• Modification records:
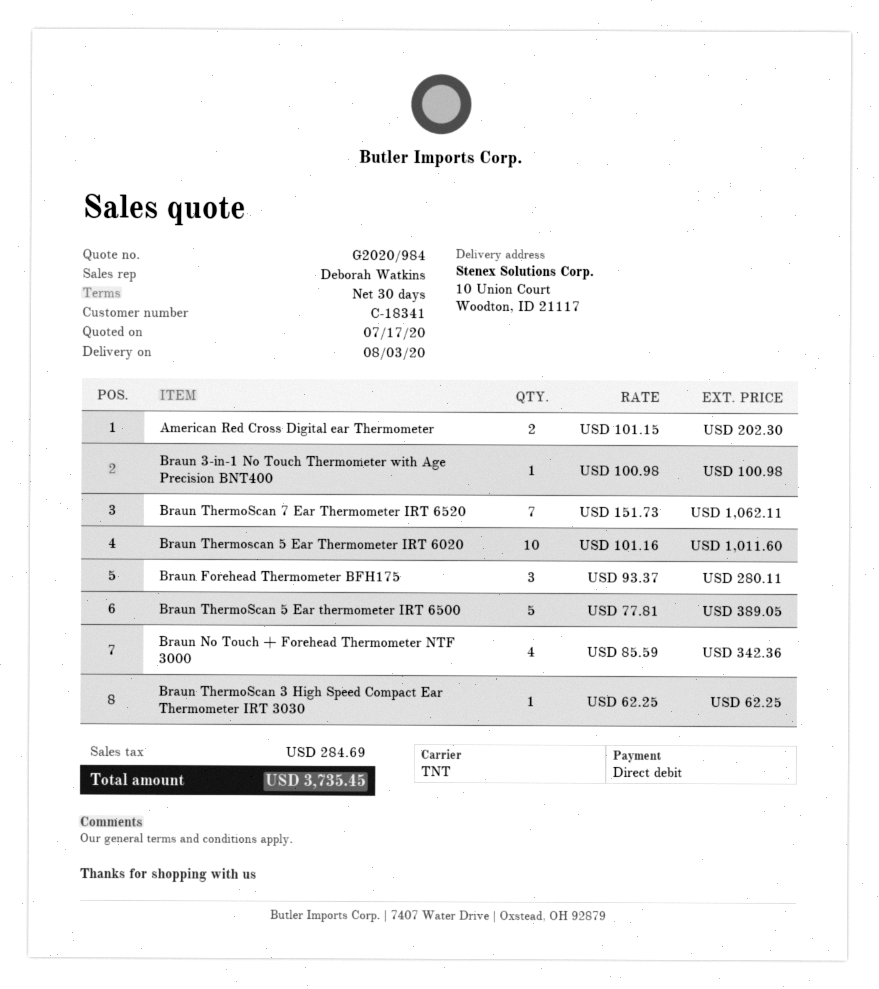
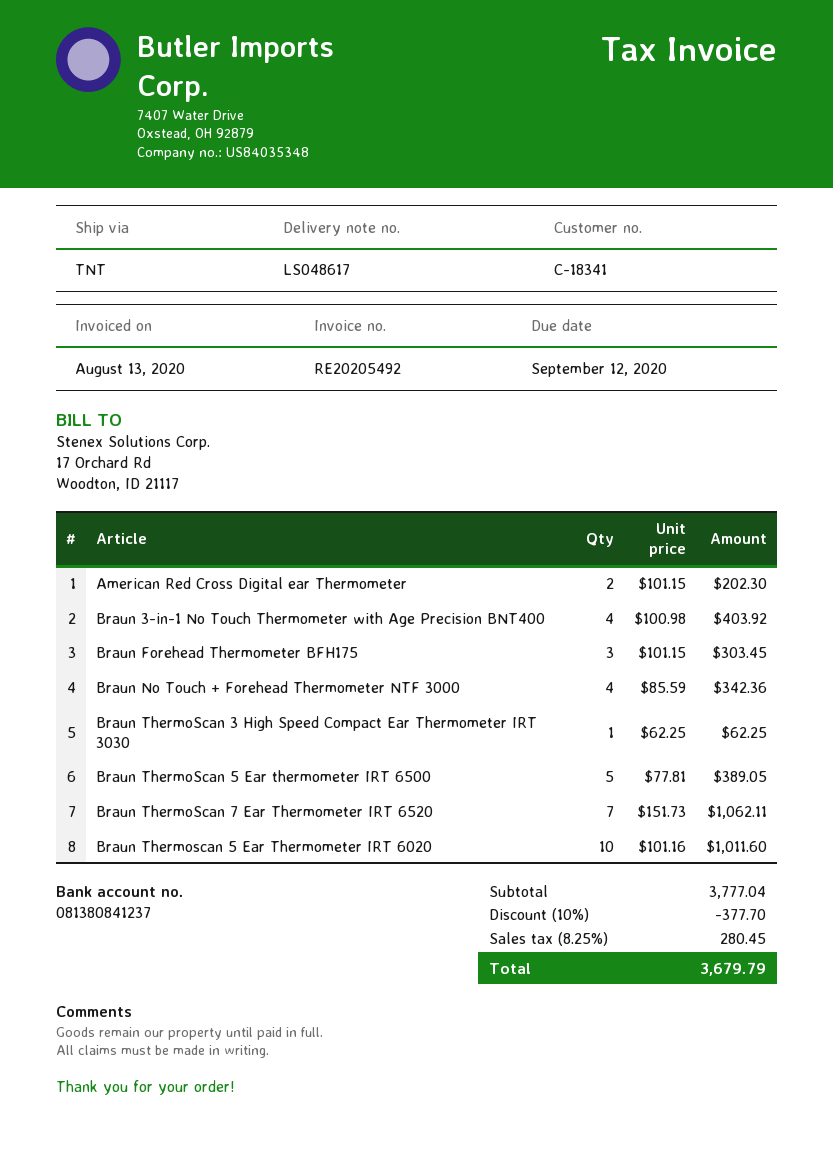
Braun 3-in-1 No Touch Thermometer with Age Precision BNT400: 1 x 100.98 = 100.98 -> 4 x 100.98 = 403.92
Braun Forehead Thermometer BFH175: 3 x 93.37 = 280.11 -> 3 x 101.15 = 303.45
discount: none -> 10% = 377.70
tax: 284.69 -> 280.45
total: 3735.45 -> 3679.79

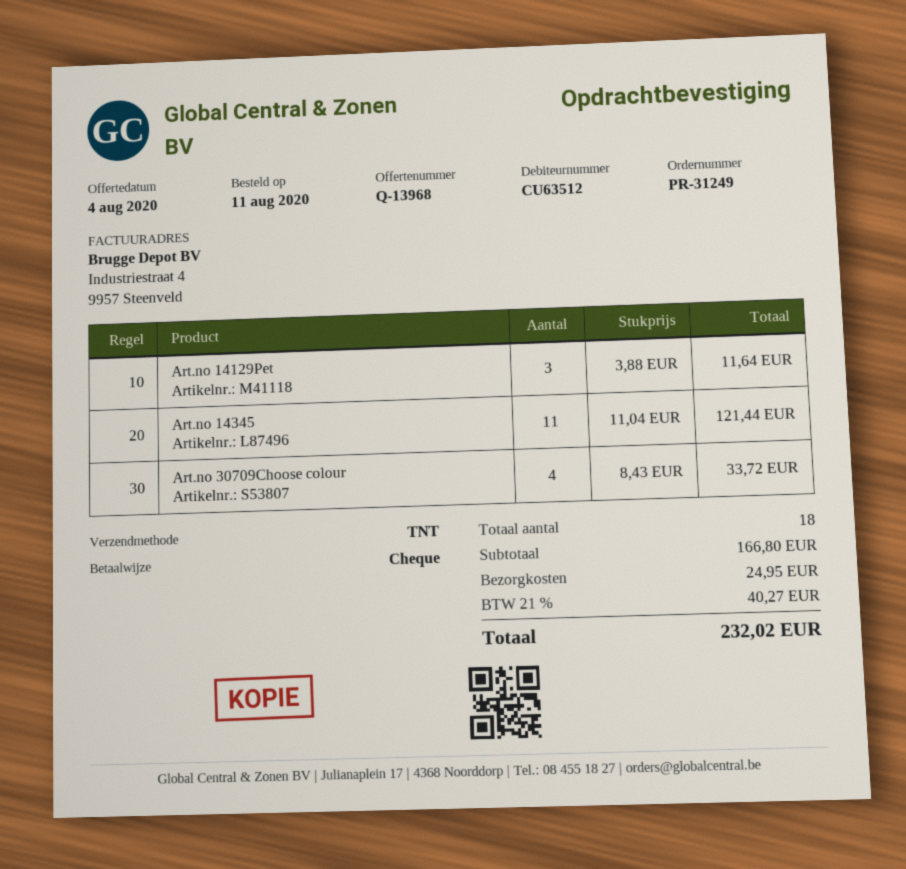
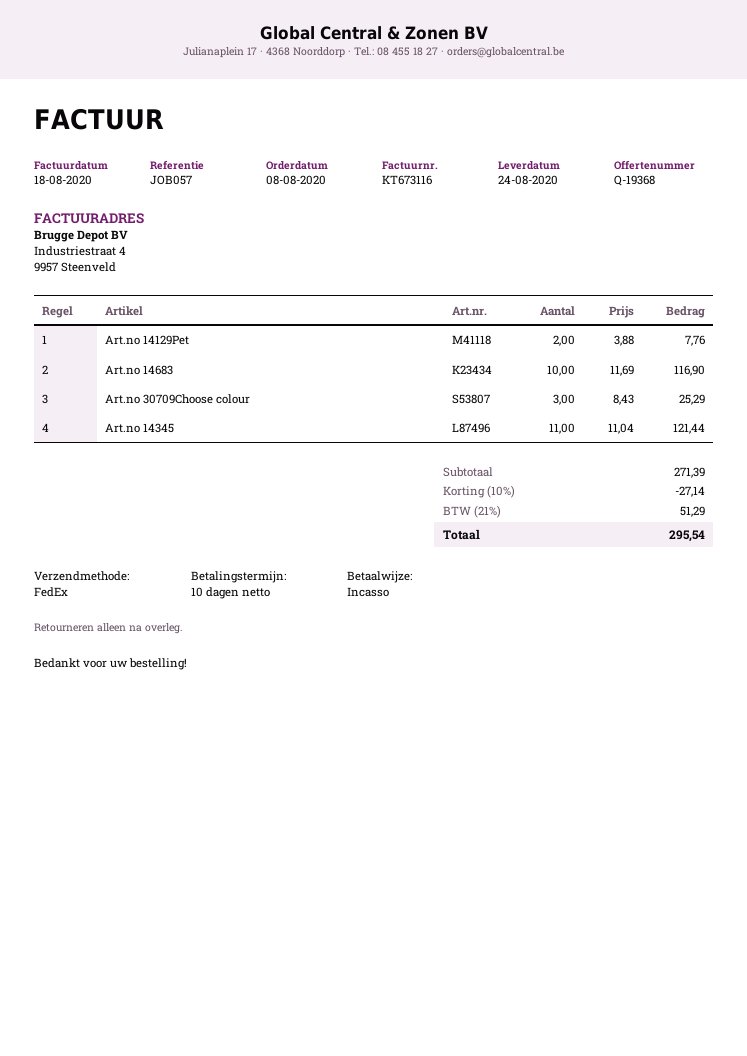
quote number: Q-13968 -> Q-19368
order date: 2020-08-11 -> 2020-08-08
payment method: cheque -> direct debit
shipping method: TNT -> FedEx
Art.no 14129Pet: 3 x 3.88 = 11.64 -> 2 x 3.88 = 7.76
Art.no 30709Choose colour: 4 x 8.43 = 33.72 -> 3 x 8.43 = 25.29
Art.no 14683: none -> 10 x 11.69 = 116.90
subtotal: 166.80 -> 271.39
discount: none -> 10% = 27.14
shipping: 24.95 -> none
tax: 21% = 40.27 -> 21% = 51.29
total: 232.02 -> 295.54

• Your instructions: Transcribe exactly the lines running from the line with "Braun Forehead Thermometer" to the last line of the entries. Pictures stay out of the copy.

• Written solution:
Braun Forehead Thermometer BFH175: 3 x 93.37 = 280.11 -> 3 x 101.15 = 303.45
discount: none -> 10% = 377.70
tax: 284.69 -> 280.45
total: 3735.45 -> 3679.79

quote number: Q-13968 -> Q-19368
order date: 2020-08-11 -> 2020-08-08
payment method: cheque -> direct debit
shipping method: TNT -> FedEx
Art.no 14129Pet: 3 x 3.88 = 11.64 -> 2 x 3.88 = 7.76
Art.no 30709Choose colour: 4 x 8.43 = 33.72 -> 3 x 8.43 = 25.29
Art.no 14683: none -> 10 x 11.69 = 116.90
subtotal: 166.80 -> 271.39
discount: none -> 10% = 27.14
shipping: 24.95 -> none
tax: 21% = 40.27 -> 21% = 51.29
total: 232.02 -> 295.54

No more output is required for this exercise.